My comments are inlined.
> ---
> include/linux/tick.h | 3 ++
> kernel/sched/core.c | 20 ++++++++++++++
> kernel/time/tick-sched.c | 72 ++++++++++++++++++++++++++++++++++++++++++++----
> 3 files changed, 89 insertions(+), 6 deletions(-)
>
> diff --git a/include/linux/tick.h b/include/linux/tick.h
> index b84773c..2a27883 100644
> --- a/include/linux/tick.h
> +++ b/include/linux/tick.h
> @@ -67,6 +67,7 @@ struct tick_sched {
> ktime_t idle_exittime;
> ktime_t idle_sleeptime;
> ktime_t iowait_sleeptime;
> + ktime_t iowait_exittime;
> ktime_t sleep_length;
> unsigned long last_jiffies;
> unsigned long next_jiffies;
> @@ -139,6 +140,7 @@ extern void tick_nohz_irq_exit(void);
> extern ktime_t tick_nohz_get_sleep_length(void);
> extern u64 get_cpu_idle_time_us(int cpu, u64 *last_update_time);
> extern u64 get_cpu_iowait_time_us(int cpu, u64 *last_update_time);
> +extern void tick_nohz_iowait_to_idle(int cpu);
>
> # else /* !CONFIG_NO_HZ_COMMON */
> static inline int tick_nohz_tick_stopped(void)

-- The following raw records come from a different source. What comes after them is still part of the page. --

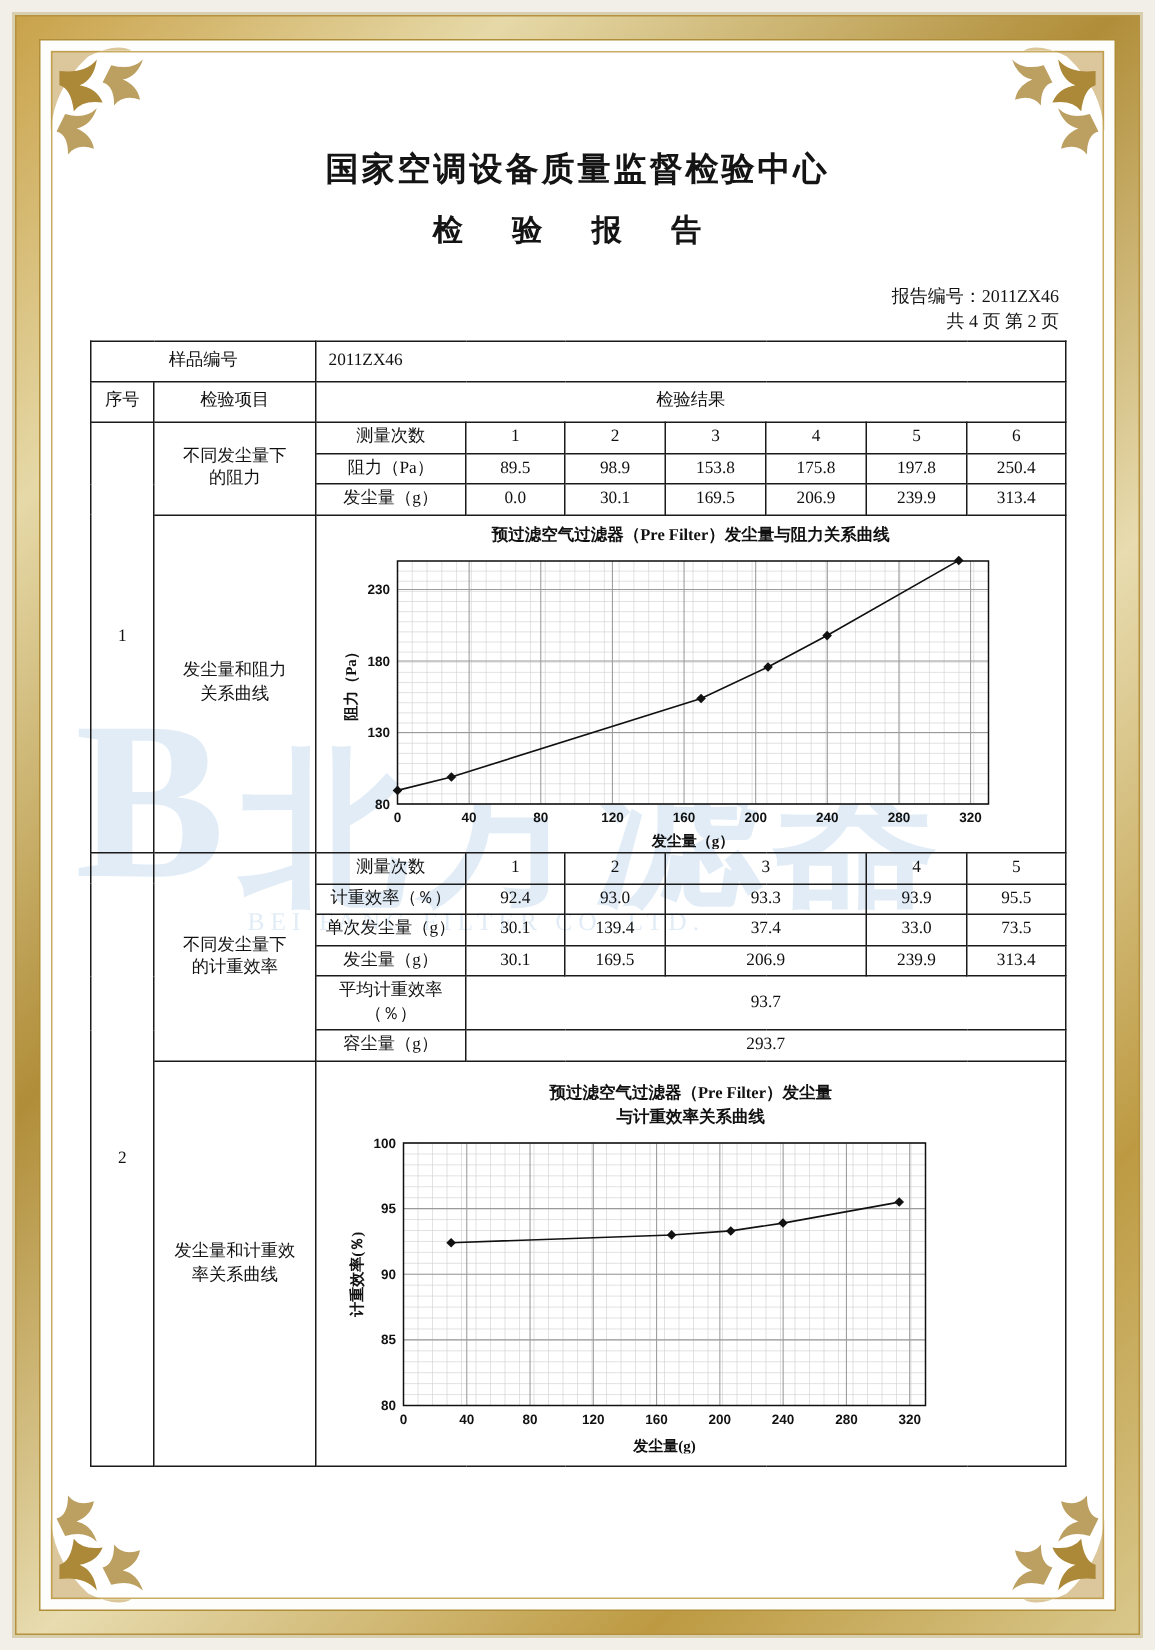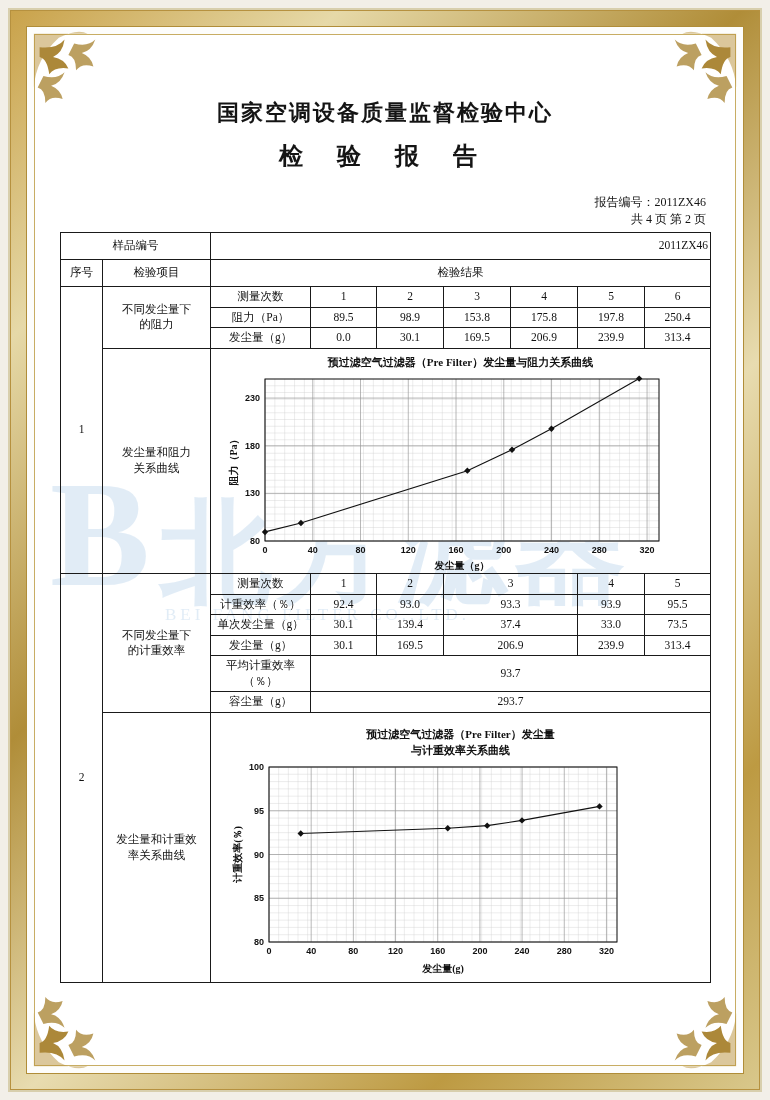--- a/index.html
+++ b/index.html
@@ -63,21 +63,21 @@
   
   .content{
     position:absolute;left:60px;top:60px;width:650px;
   }
   .org-title{
     text-align:center;font-size:22px;font-weight:bold;letter-spacing:2px;
     color:#141414;margin-top:38px;
     font-family:"Liberation Serif",serif;
   }
   .rep-title{
-    text-align:center;font-size:24px;font-weight:bold;letter-spacing:14px;
+    text-align:center;font-size:20px;font-weight:bold;letter-spacing:14px;
     color:#141414;margin-top:12px;
   }
   .meta{
     display:flex;justify-content:space-between;align-items:flex-end;
     margin-top:22px;font-size:12px;color:#141414;
     padding:0 4px;
     flex-direction:column;
   }
   
   table.main{
@@ -167,21 +167,21 @@
         <col style="width:67px">
         <col style="width:67px">
         <col style="width:67px">
         <col style="width:67px">
         <col style="width:66px">
       </colgroup>
 
       <tbody>
           <tr>
         <td colspan="2" class="tall">样品编号</td>
-        <td colspan="7" class="tall" style="text-align:right;padding-left:8px">2011ZX46</td>
+        <td colspan="7" class="tall" style="text-align:left;padding-left:8px">2011ZX46</td>
       </tr>
 
       <tr>
         <td class="tall">序号</td>
         <td class="tall">检验项目</td>
         <td colspan="7" class="tall">检验结果</td>
       </tr>
 
       <tr>
         <td rowspan="4">1</td>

> @@ -157,6 +159,7 @@ static inline ktime_t tick_nohz_get_sleep_length(void)
> }
> static inline u64 get_cpu_idle_time_us(int cpu, u64 *unused) { return -1; }
> static inline u64 get_cpu_iowait_time_us(int cpu, u64 *unused) { return -1; }
> +static inline void tick_nohz_iowait_to_idle(int cpu) { }
> # endif /* !CONFIG_NO_HZ_COMMON */
>
> #ifdef CONFIG_NO_HZ_FULL
> diff --git a/kernel/sched/core.c b/kernel/sched/core.c
> index 9cae286..08dd220 100644
> --- a/kernel/sched/core.c
> +++ b/kernel/sched/core.c
> @@ -4255,6 +4255,9 @@ EXPORT_SYMBOL_GPL(yield_to);
> */
> void __sched io_schedule(void)
> {
> +#ifdef CONFIG_NO_HZ_COMMON
> + int cpu_on_entry = smp_processor_id();
> +#endif
> struct rq *rq = raw_rq();
>
> delayacct_blkio_start();
> @@ -4263,13 +4266,23 @@ void __sched io_schedule(void)
> current->in_iowait = 1;
> schedule();
> current->in_iowait = 0;
> +#ifdef CONFIG_NO_HZ_COMMON
> + if (atomic_dec_and_test(&rq->nr_iowait)) {
> + if (smp_processor_id() != cpu_on_entry)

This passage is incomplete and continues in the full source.